Lettre à Georges Izambard
&
Le Coeur supplicié

Charleville mai 1871.

Cher Monsieur !
Vous revoilà professeur. On se doit à la Société, m'avez-vous dit; vous faites partie des corps enseignants : vous roulez dans la bonne ornière. - Moi aussi, je suis le principe: je me fais cyniquement entretenir; je déterre d'anciens imbéciles de collège: tout ce que je puis inventer de bête, de sale, de mauvais, en action et en paroles , je le leur livre: on me paie en bocks et en filles . Stat mater dolorosa, dum pendet flius, - Je me dois à la Société, c'est juste; - et j'ai raison. - Vous aussi, vous avez raison, pour aujourd'hui.

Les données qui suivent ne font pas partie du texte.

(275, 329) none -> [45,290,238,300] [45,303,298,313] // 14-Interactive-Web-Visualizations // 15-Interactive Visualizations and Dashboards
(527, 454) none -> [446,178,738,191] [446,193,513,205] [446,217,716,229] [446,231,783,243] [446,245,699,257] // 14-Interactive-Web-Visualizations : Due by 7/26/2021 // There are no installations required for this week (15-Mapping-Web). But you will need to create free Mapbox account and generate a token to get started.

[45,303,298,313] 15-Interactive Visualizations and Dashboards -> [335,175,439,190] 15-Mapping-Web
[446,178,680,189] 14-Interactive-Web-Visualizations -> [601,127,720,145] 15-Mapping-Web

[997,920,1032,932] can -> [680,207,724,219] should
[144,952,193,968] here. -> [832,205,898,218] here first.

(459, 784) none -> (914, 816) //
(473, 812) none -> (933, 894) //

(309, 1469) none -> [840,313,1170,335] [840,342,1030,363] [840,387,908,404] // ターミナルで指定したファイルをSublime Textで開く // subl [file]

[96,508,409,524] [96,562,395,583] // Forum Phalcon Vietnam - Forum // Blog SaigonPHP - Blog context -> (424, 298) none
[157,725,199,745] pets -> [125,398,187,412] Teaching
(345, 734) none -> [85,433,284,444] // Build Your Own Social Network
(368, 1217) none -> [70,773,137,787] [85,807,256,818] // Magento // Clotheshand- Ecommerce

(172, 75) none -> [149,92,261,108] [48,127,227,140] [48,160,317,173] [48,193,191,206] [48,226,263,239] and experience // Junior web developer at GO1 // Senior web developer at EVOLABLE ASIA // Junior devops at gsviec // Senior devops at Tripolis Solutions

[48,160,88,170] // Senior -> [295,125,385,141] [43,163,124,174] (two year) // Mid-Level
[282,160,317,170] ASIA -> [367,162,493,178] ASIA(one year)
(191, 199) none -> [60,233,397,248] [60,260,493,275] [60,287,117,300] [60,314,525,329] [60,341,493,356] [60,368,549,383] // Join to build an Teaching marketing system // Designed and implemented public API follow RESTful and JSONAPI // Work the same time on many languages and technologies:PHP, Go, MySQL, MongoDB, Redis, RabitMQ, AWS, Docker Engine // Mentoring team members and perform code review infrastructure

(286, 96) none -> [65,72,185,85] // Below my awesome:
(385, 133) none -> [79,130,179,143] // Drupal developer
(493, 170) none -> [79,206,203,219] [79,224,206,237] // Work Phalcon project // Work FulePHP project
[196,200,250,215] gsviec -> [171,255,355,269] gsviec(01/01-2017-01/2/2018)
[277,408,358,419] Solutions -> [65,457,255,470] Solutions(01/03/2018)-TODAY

Au fond, vous ne voyez en votre principe que poésie subjective : votre obstination à regagner le ratelier universitaire - pardon ! - le prouve. Mais vous finirez toujours comme un satisfait qui n'a rien fait, n'ayant rien voulu faire. Sans compter que votre poésie subjective sera toujours horrible ment fadasse. Un jour, j'espère, - bien d'autres espèrent la même chose, - je verrai dans votre principe la poésie objective, je la verrai plus sincèrement que vous ne le feriez ! - Je serai un travailleur: c'est l'idée qui me retient, quand les colères folles me poussent vers la bataille de Paris, - où tant de travailleurs meurent pourtant encore tandis que je vous écris ! Travailler maintenant, jamais, jamais; je suis en grève.
Maintenant, je m'encrapule le plus possible. Pourquoi ? Je veux être poète, et je travaille à me rendre Voyants: vous ne comprendrez pas du tout, et je ne saurais presque vous expliquer. Il s'agit d'arriver à l'inconnu par le dérèglement de tous les sens. Les souffrances sont énormes, mais il faut être fort, être né poète, et je me suis reconnu poète. Ce n'est pas du tout ma faute. C'est faux de dire: Je pense: on devrait dire on me pense. - Pardon du jeu de mots.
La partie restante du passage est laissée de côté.